Video downloader #303

dale-wahl · 2022-10-25T13:18:06Z

The only part that currently works without issue is the video downloader.

Right now, I am stuck on an issue with ffmpeg which is annoyingly the basis of a very different processors. It seems that when running ffmpeg as a python subprocess, it produces errors such as the following:

[h264 @ 0x559bdfb273c0] Invalid NAL unit size (2767169 > 10809).
[h264 @ 0x559bdfb273c0] Error splitting the input into NAL units.
[h264 @ 0x559bdfb44040] Invalid NAL unit size (3041857 > 11882).
[h264 @ 0x559bdfb44040] Error splitting the input into NAL units.

Eventually ending as such:

Error while decoding stream #0:0: Invalid data found when processing input
    Last message repeated 7 times
frame=    3 fps=0.0 q=1.6 Lsize=N/A time=00:00:00.60 bitrate=N/A dup=0 drop=3 speed=5.05x    
video:20kB audio:0kB subtitle:0kB other streams:0kB global headers:0kB muxing overhead: unknown
Conversion failed!

As far as I can tell, running the same command as being used in subprocess does not produce these errors if run directly. This seems to be true on Linux at least. The command creates the desired number of frames (depending on provided framerate) while as a python subprocess only a few (3-5) frames are created before failure. I was able to determine that it has nothing to do with the unzipping process by hardcoding an unzipped folder and testing that as the source.

The processors/visualisation/video_frames.py is a bare bones wrapper for subprocess running ffmpeg.

makes no difference anyway; issue with subprocesses/ffmpeg not unzipping process.

DOES NOT WORK DUE TO CURRENT ffmpeg/subprocess issue

dale-wahl · 2022-10-25T14:32:06Z

Even more confusion. I made a simple bash script wrapper.

#!/bin/bash

ffmpeg -i $1 -s 144x144 -r $2 $3 >> $4 2>>$4

I can run that with expected variables and get a good result. But not when 4CAT runs it. I can hardcode the unzipped videos and have 4CAT use them as parameters and still get the same NAL unit errors resulting in return code 69.

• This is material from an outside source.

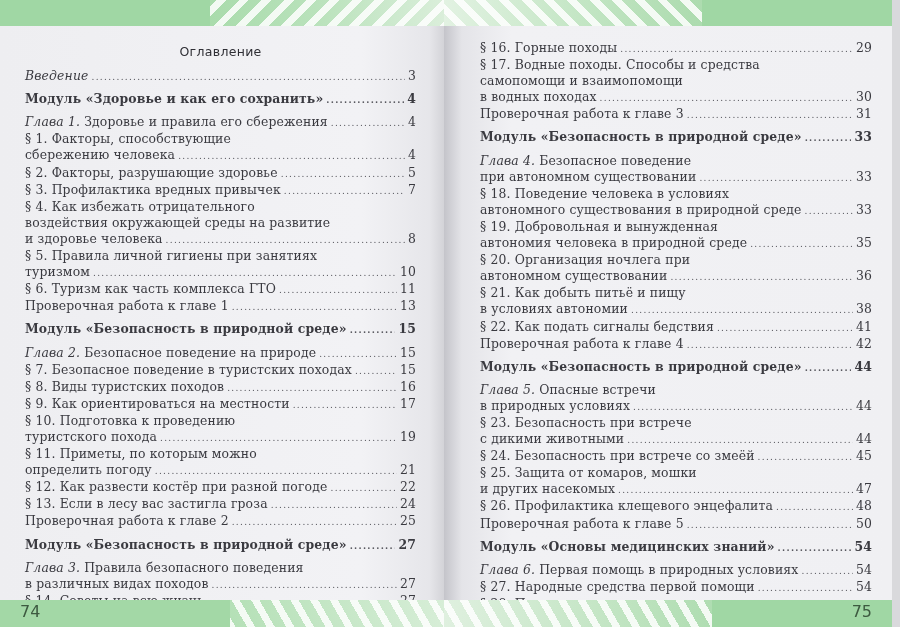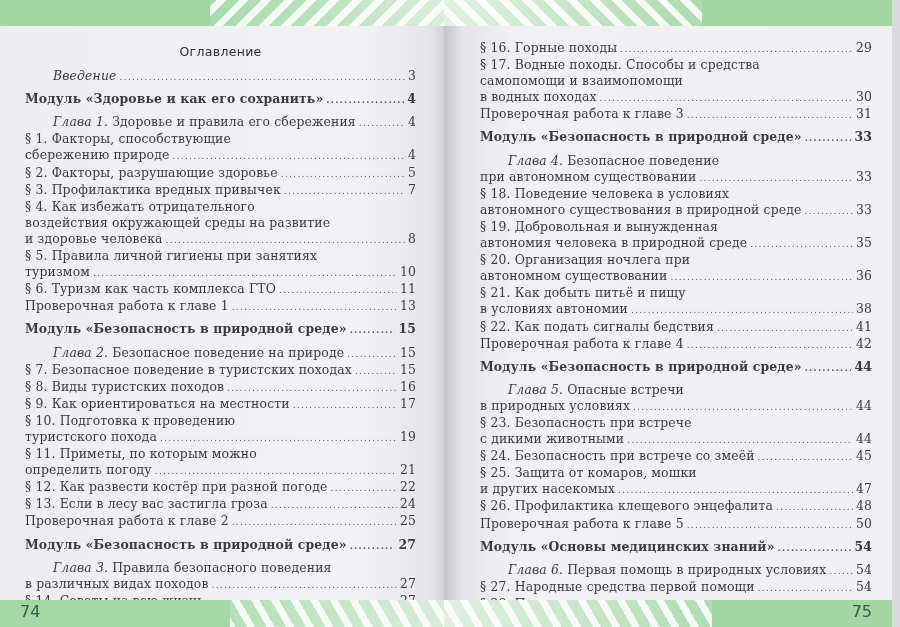"Введение" .lbl { margin-left: 28px -> none }
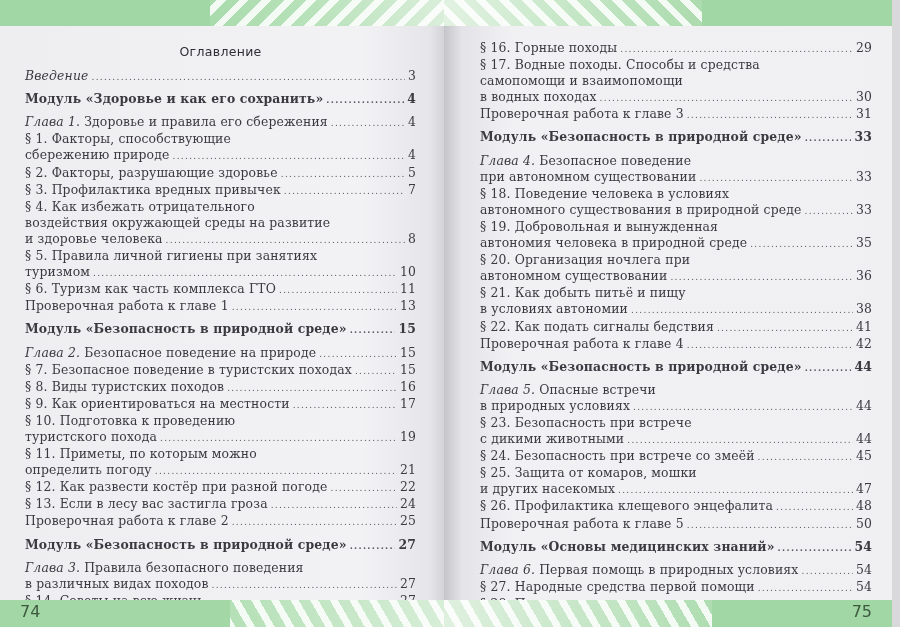"сбережению природе" span { text: природе -> человека }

Tue Oct 25 14:22:11 2022: Ran command: /usr/src/app/ffmpeg_wrapper.sh /usr/src/app/test/https_video_twimg_com_ext_tw_video_1576577278083010561_pu_vid_576x772_74u7etzog9wuumoz_mp4_tag_12.mp4 5.0 /usr/src/app/result/video_frame_%07d.jpeg /usr/src/app/result/wrapper.log
Tue Oct 25 14:22:11 2022: Error Return Code with video /usr/src/app/test/https_video_twimg_com_ext_tw_video_1576577278083010561_pu_vid_576x772_74u7etzog9wuumoz_mp4_tag_12.mp4: 69

While I can literally open up python3

import subprocess
import shlex
command = '/usr/src/app/ffmpeg_wrapper.sh /usr/src/app/test/https_video_twimg_com_ext_tw_video_1576577278083010561_pu_vid_576x772_74u7etzog9wuumoz_mp4_tag_12.mp4 5.0 /usr/src/app/result/video_frame_%07d.jpeg /usr/src/app/result/wrapper.log'
result = subprocess.run(shlex.split(command))

Return code 0 and good results. Clearly I've lost my mind.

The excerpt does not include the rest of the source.